PROBLEM TO WORK ON
The answer should be each line from the entries below that has the word "left" in it.

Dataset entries
◇ ◇ ◇ ◇ ◇ ◇ ◇

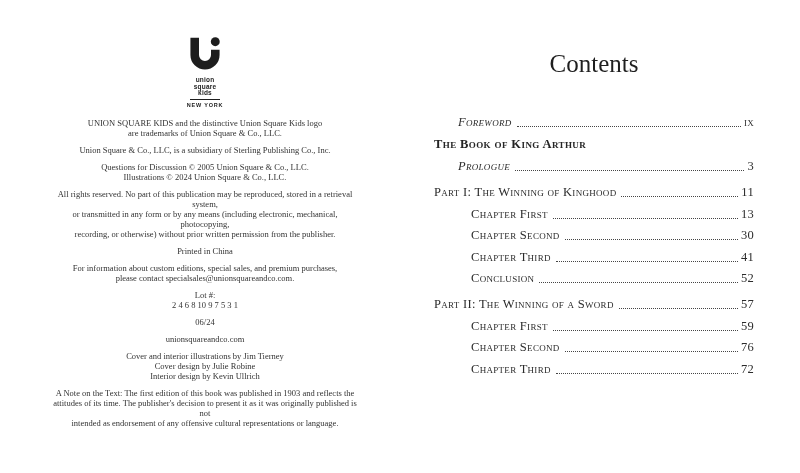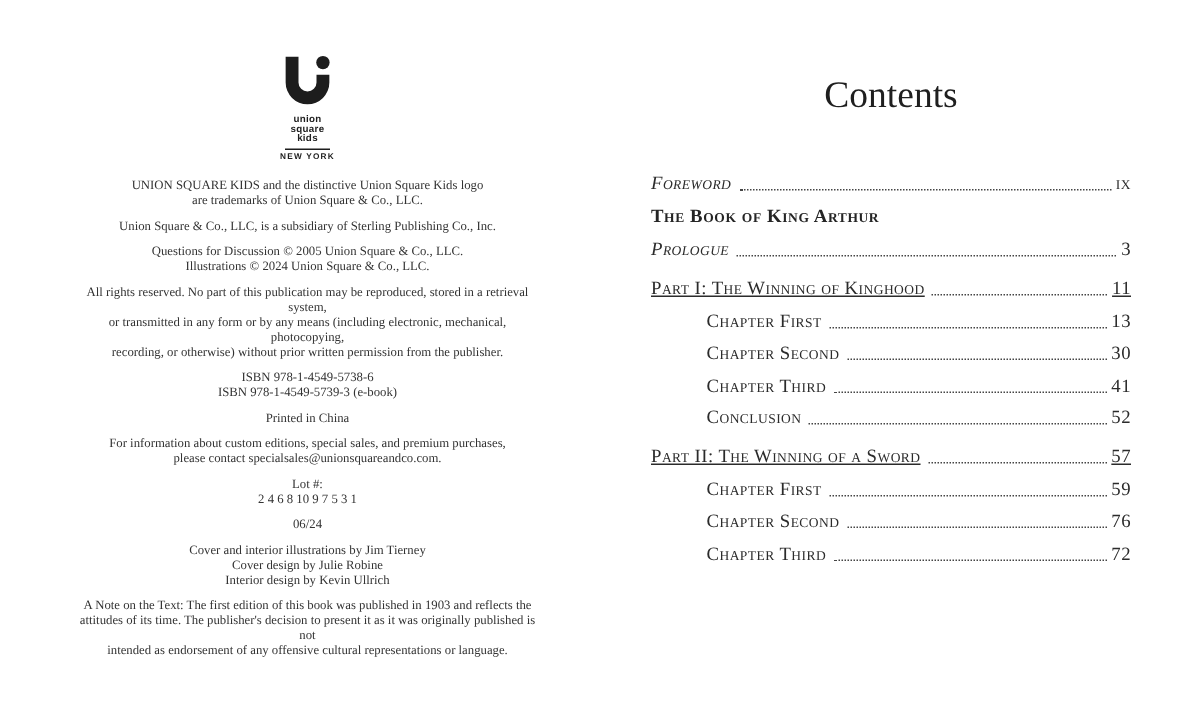--- a/index.html
+++ b/index.html
@@ -78,7 +78,7 @@
   }
   .toc-row.indent { padding-left: 37px; }
   .toc-row.space { margin-top: 13px; text-decoration: underline; }
-  .toc-row.italic .toc-label { font-style: italic; }
+  .toc-row.italic .toc-label { font-style: italic; margin-left: 24px; }
   .toc-label { white-space: nowrap; }
   .toc-dots {
     flex: 1;

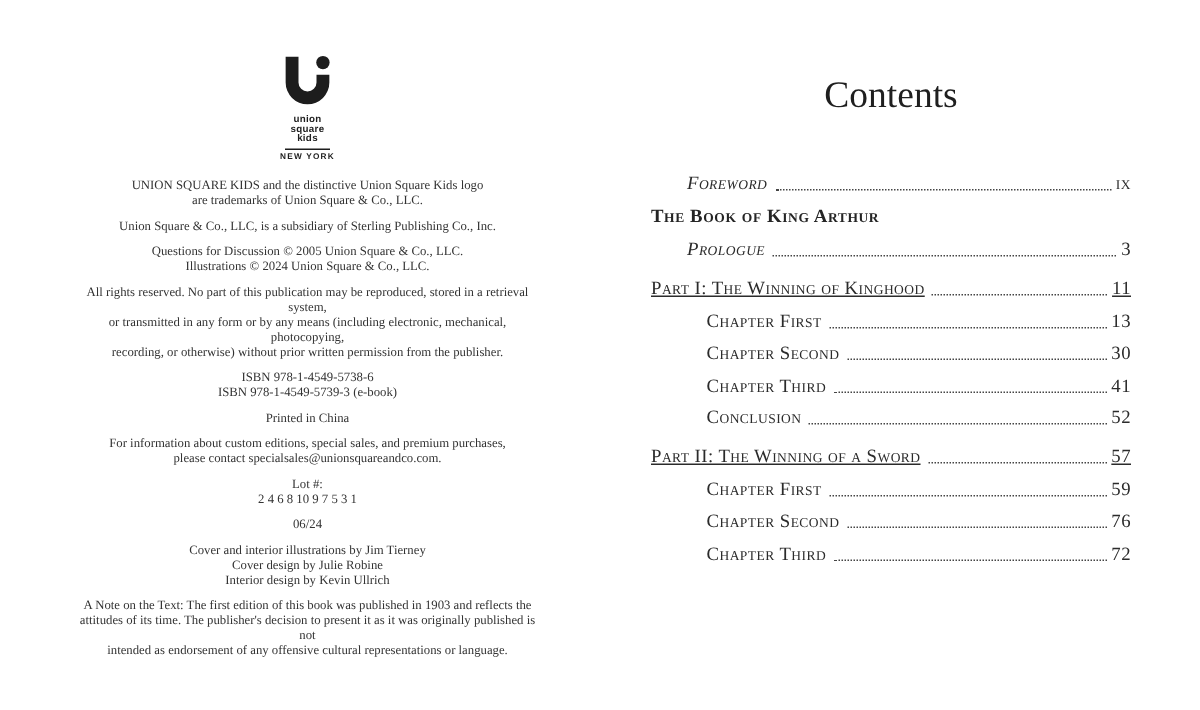--- a/index.html
+++ b/index.html
@@ -77,7 +77,7 @@
     color: #2b2b2b;
   }
   .toc-row.indent { padding-left: 37px; }
-  .toc-row.space { margin-top: 13px; text-decoration: underline; }
+  .toc-row.space { margin-top: 13px; }
   .toc-row.italic .toc-label { font-style: italic; margin-left: 24px; }
   .toc-label { white-space: nowrap; }
   .toc-dots {

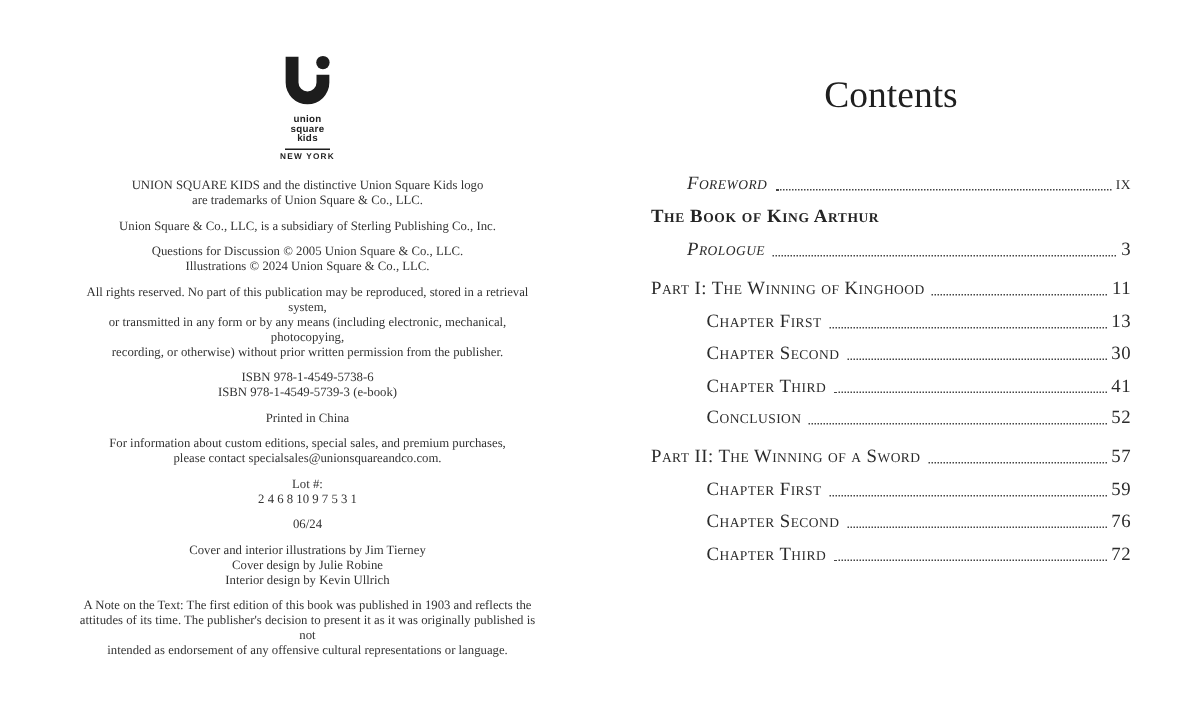--- a/index.html
+++ b/index.html
@@ -127,8 +127,6 @@
 or transmitted in any form or by any means (including electronic, mechanical, photocopying,
 recording, or otherwise) without prior written permission from the publisher.</div>
 
-  <div class="cp-block">ISBN 978-1-4549-5738-6
-ISBN 978-1-4549-5739-3 (e-book)</div>
 
   <div class="cp-block">Printed in China</div>
 

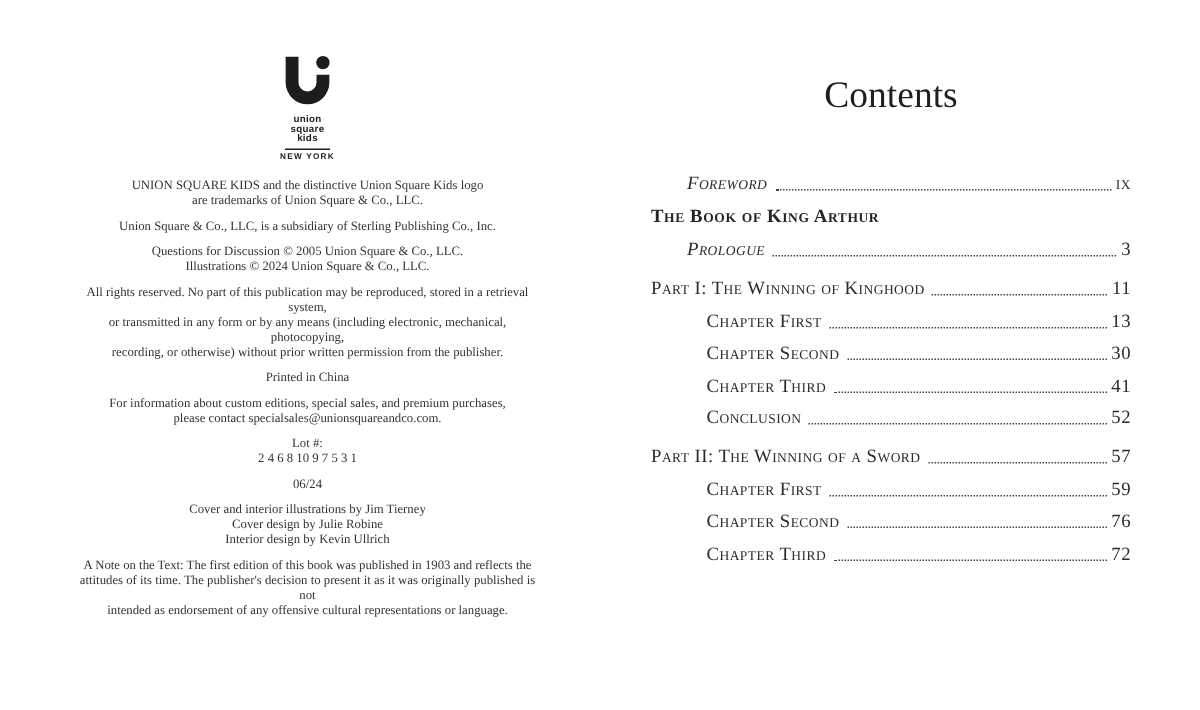--- a/index.html
+++ b/index.html
@@ -138,6 +138,7 @@
 
   <div class="cp-block">06/24</div>
 
+  <div class="cp-block">unionsquareandco.com</div>
 
   <div class="cp-block">Cover and interior illustrations by Jim Tierney
 Cover design by Julie Robine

◇ ◇ ◇ ◇ ◇ ◇ ◇

OUTPUT OF THE EXERCISE
   .toc-row.indent { padding-left: 37px; }
+  .toc-row.italic .toc-label { font-style: italic; margin-left: 24px; }
   .toc-row.indent { padding-left: 37px; }
   .toc-row.italic .toc-label { font-style: italic; margin-left: 24px; }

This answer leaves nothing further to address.